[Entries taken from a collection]
--- START ---

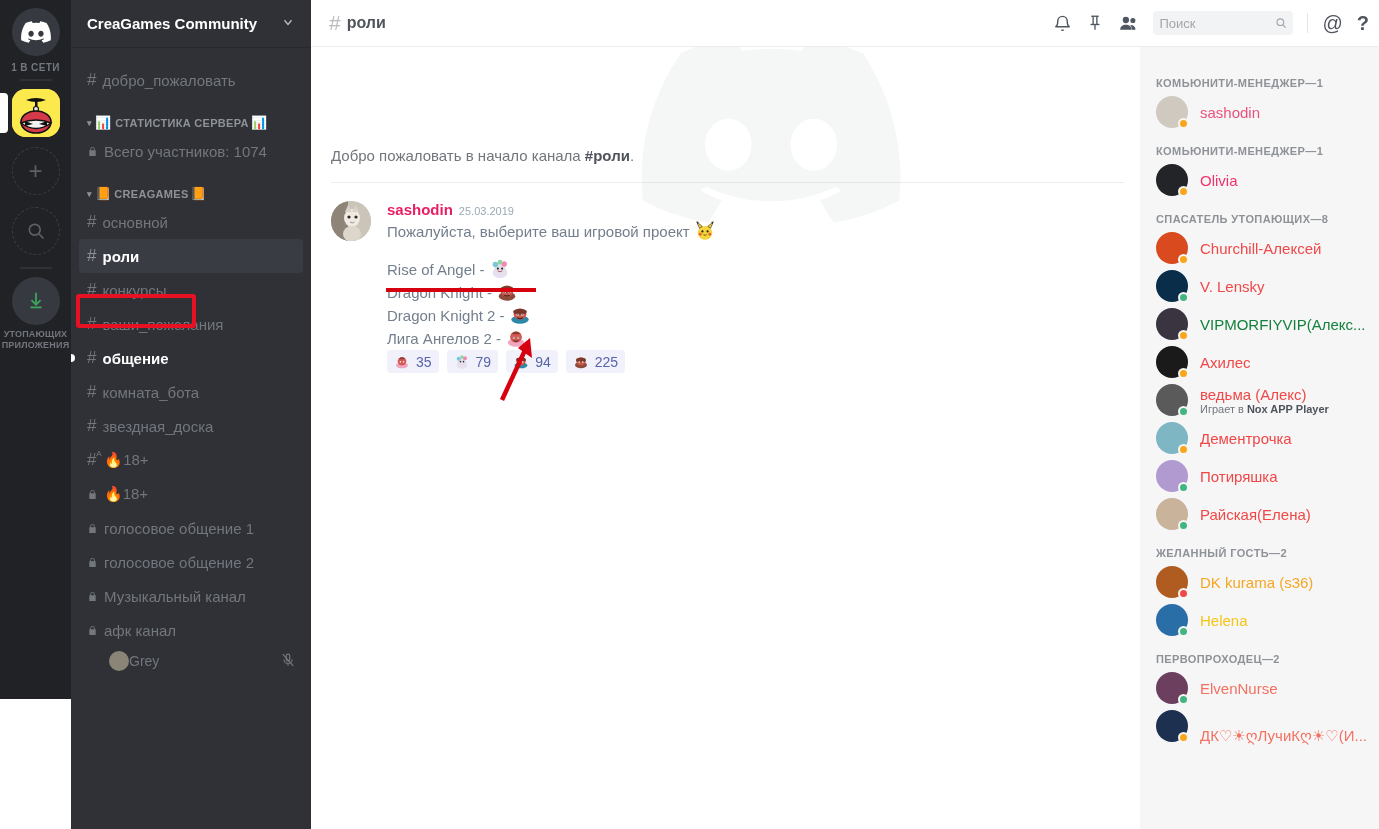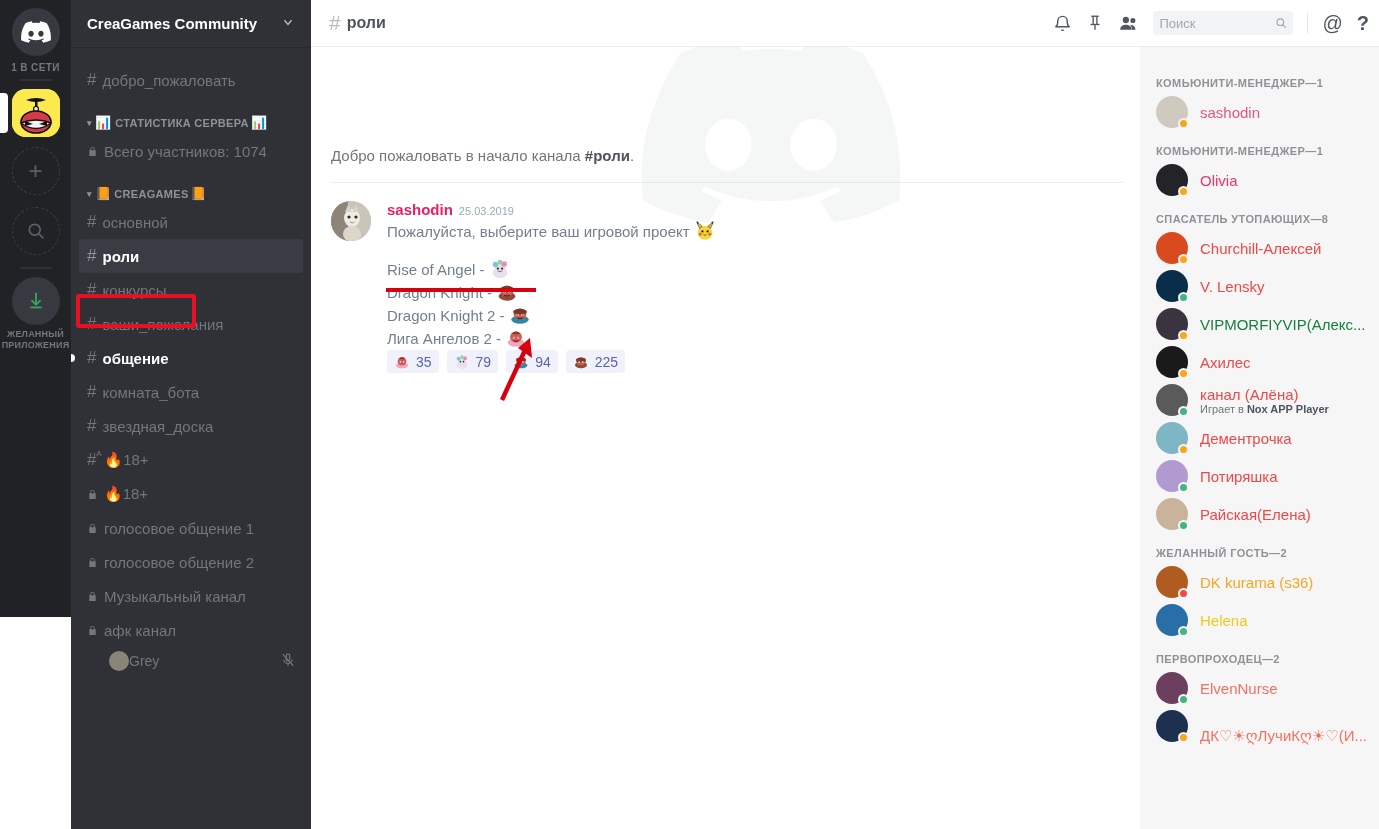"1 В СЕТИ" .rail { height: 617px -> 699px }
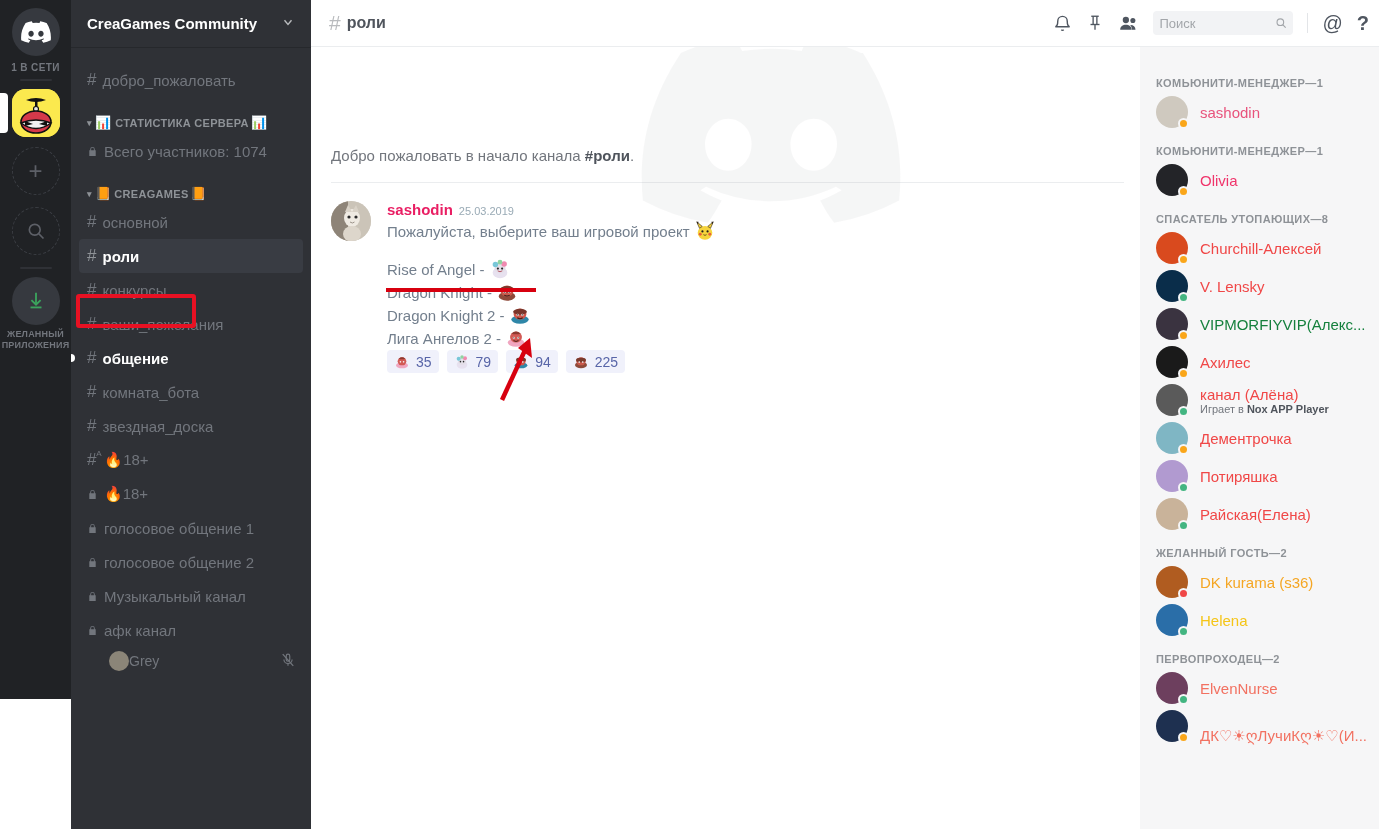"ЖЕЛАННЫЙ" div { text: ЖЕЛАННЫЙ -> УТОПАЮЩИХ }
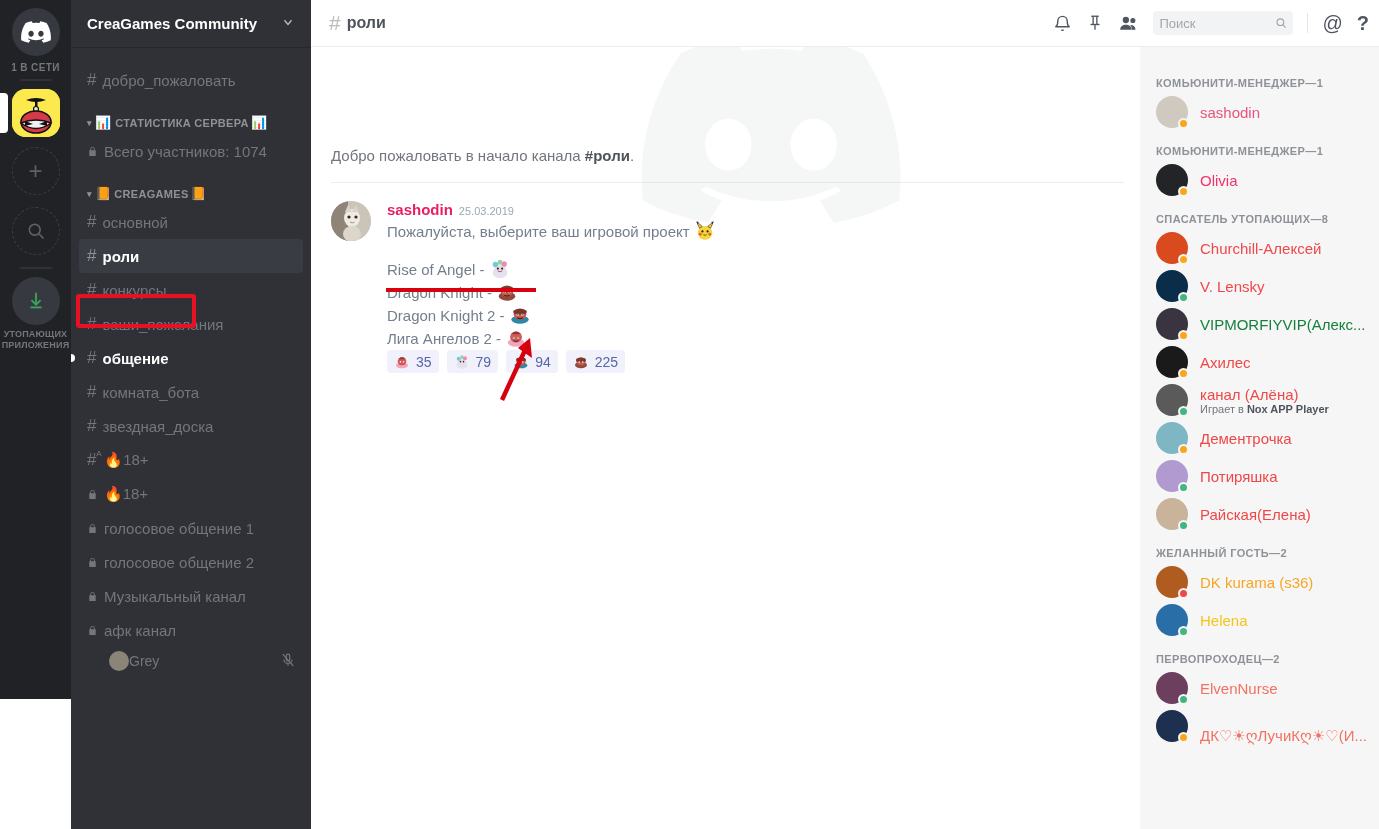"канал (Алёна)" div.mname { text: канал (Алёна -> ведьма (Алекс }
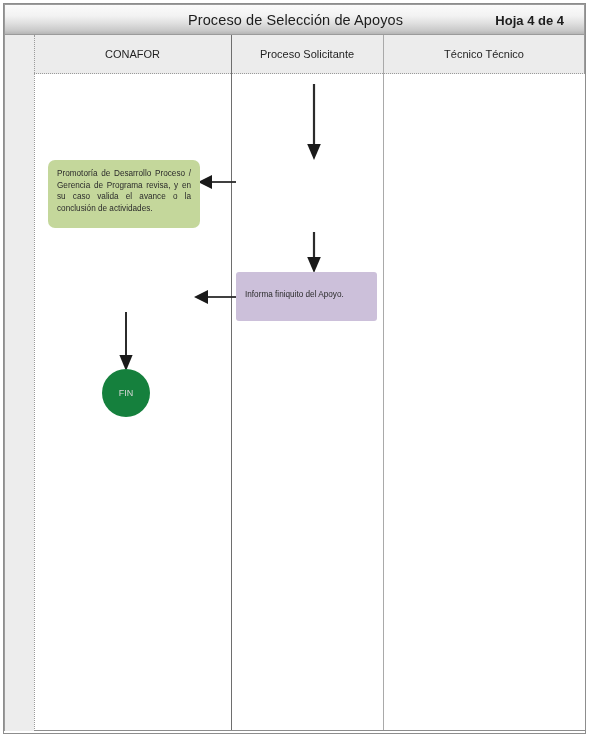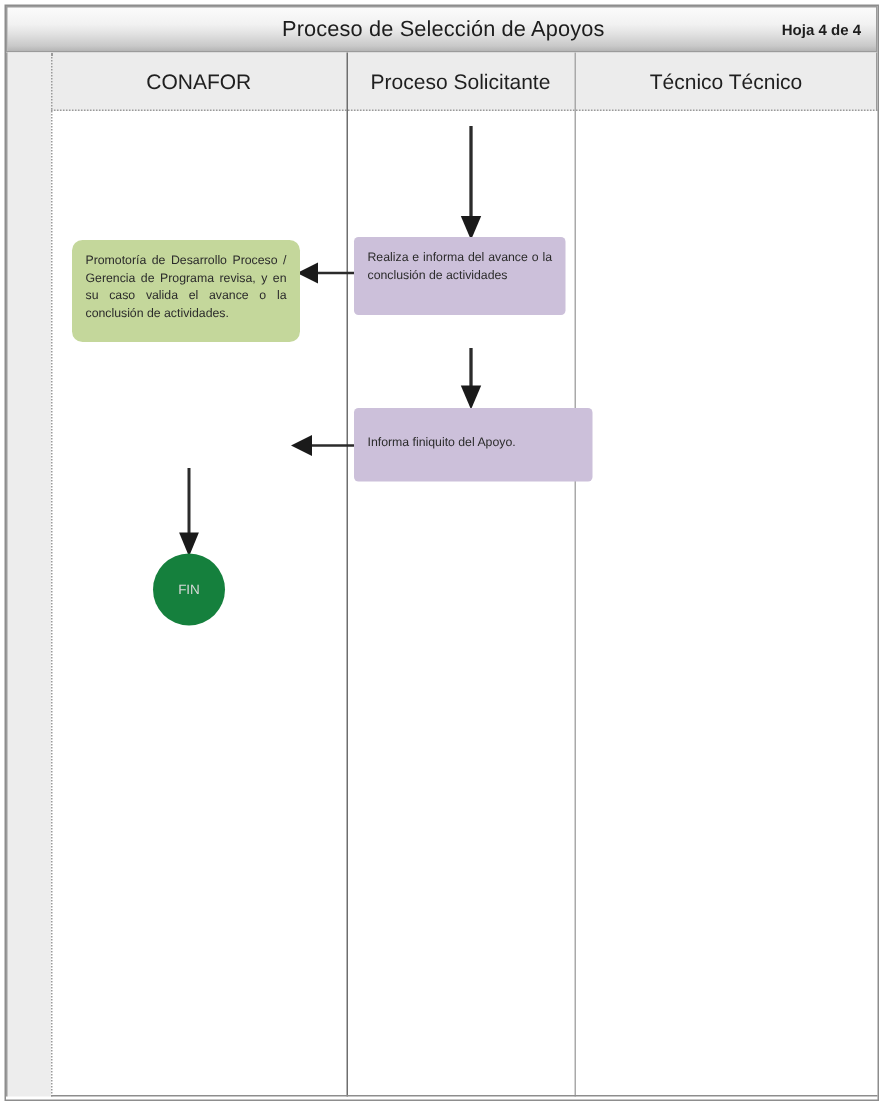"Hoja 4 de 4" .title-sheet { font-size: 10px -> 13px; right: 10px -> 20px }
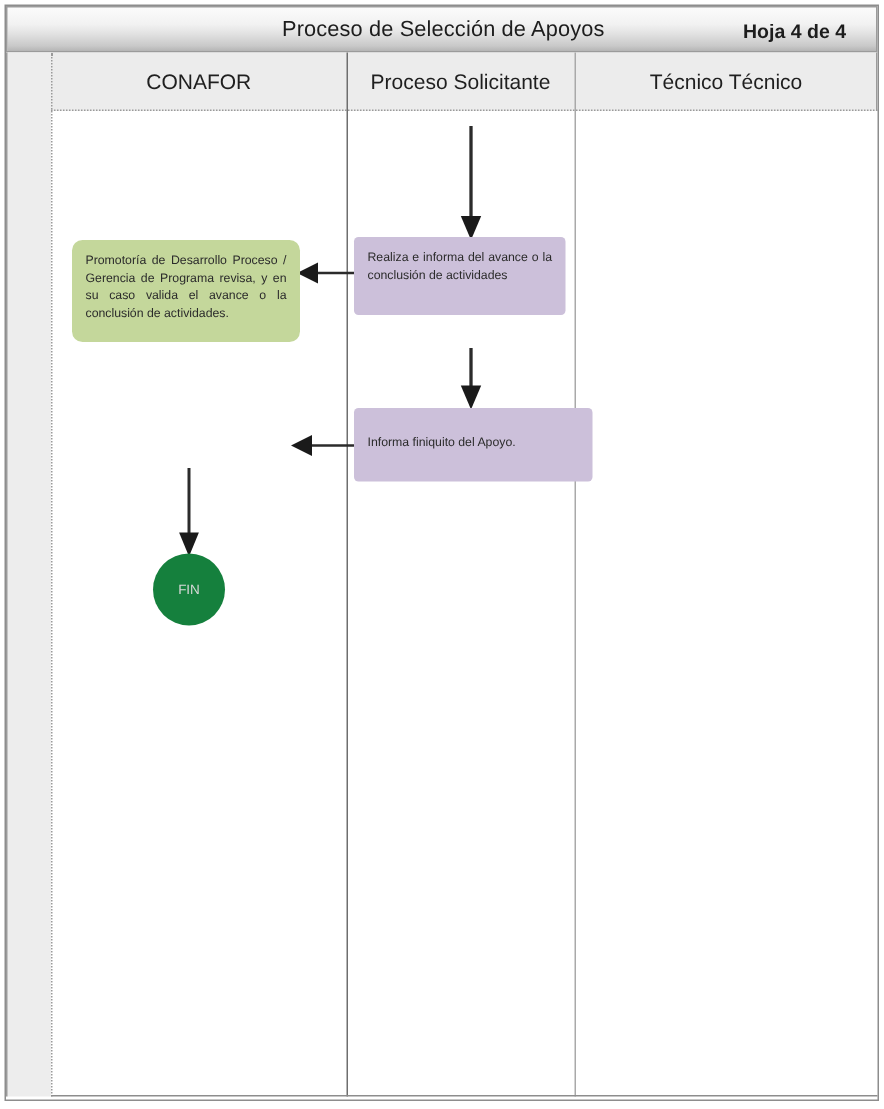"CONAFOR" .lane-header { font-size: 14px -> 11px }
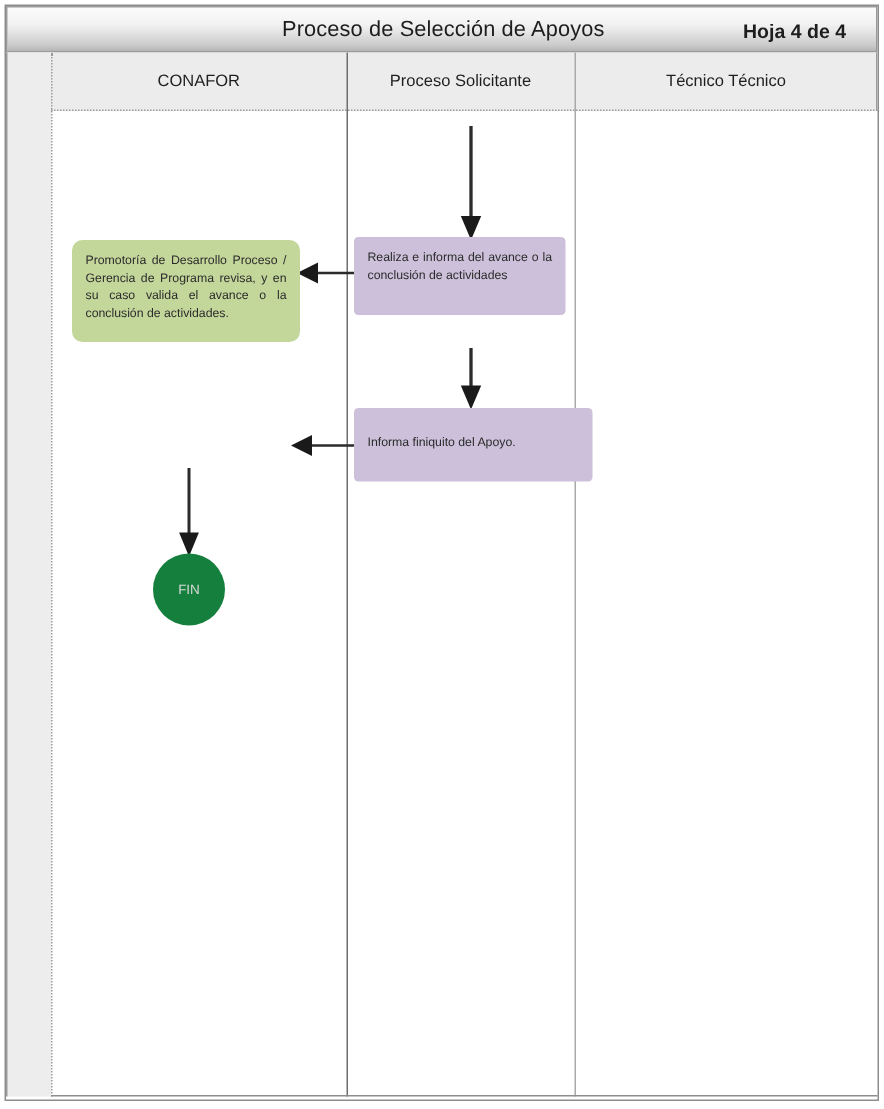"Realiza e informa del avance" div.node { html: <div>Realiza e informa del avance o la conclusión de actividades</div> -> none }
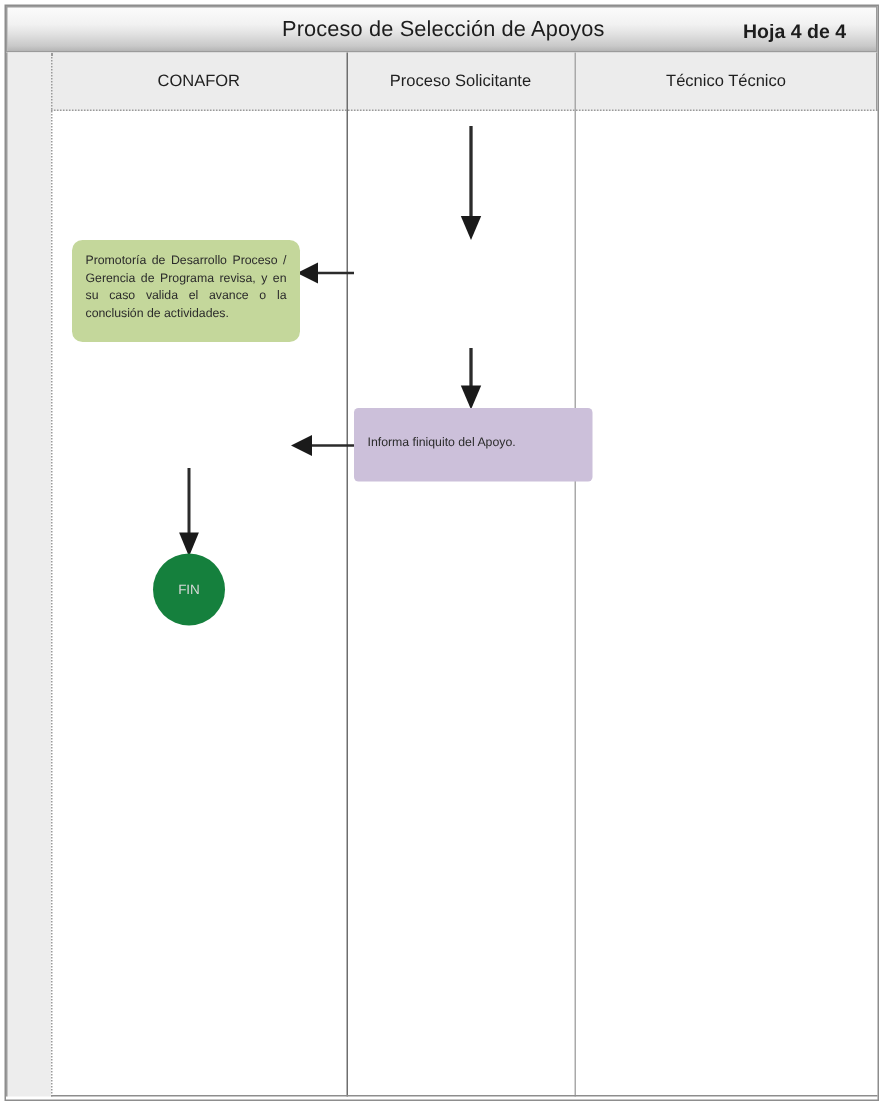"Informa finiquito del Apoyo." div.node { width: 159px -> 141px }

--- END ---

» Activity
Once the pictures are set aside, repeat the data above exactly as written.

» Response to this exercise
"1 В СЕТИ" .rail { height: 617px -> 699px }
"ЖЕЛАННЫЙ" div { text: ЖЕЛАННЫЙ -> УТОПАЮЩИХ }
"канал (Алёна)" div.mname { text: канал (Алёна -> ведьма (Алекс }
"Hoja 4 de 4" .title-sheet { font-size: 10px -> 13px; right: 10px -> 20px }
"CONAFOR" .lane-header { font-size: 14px -> 11px }
"Realiza e informa del avance" div.node { html: <div>Realiza e informa del avance o la conclusión de actividades</div> -> none }
"Informa finiquito del Apoyo." div.node { width: 159px -> 141px }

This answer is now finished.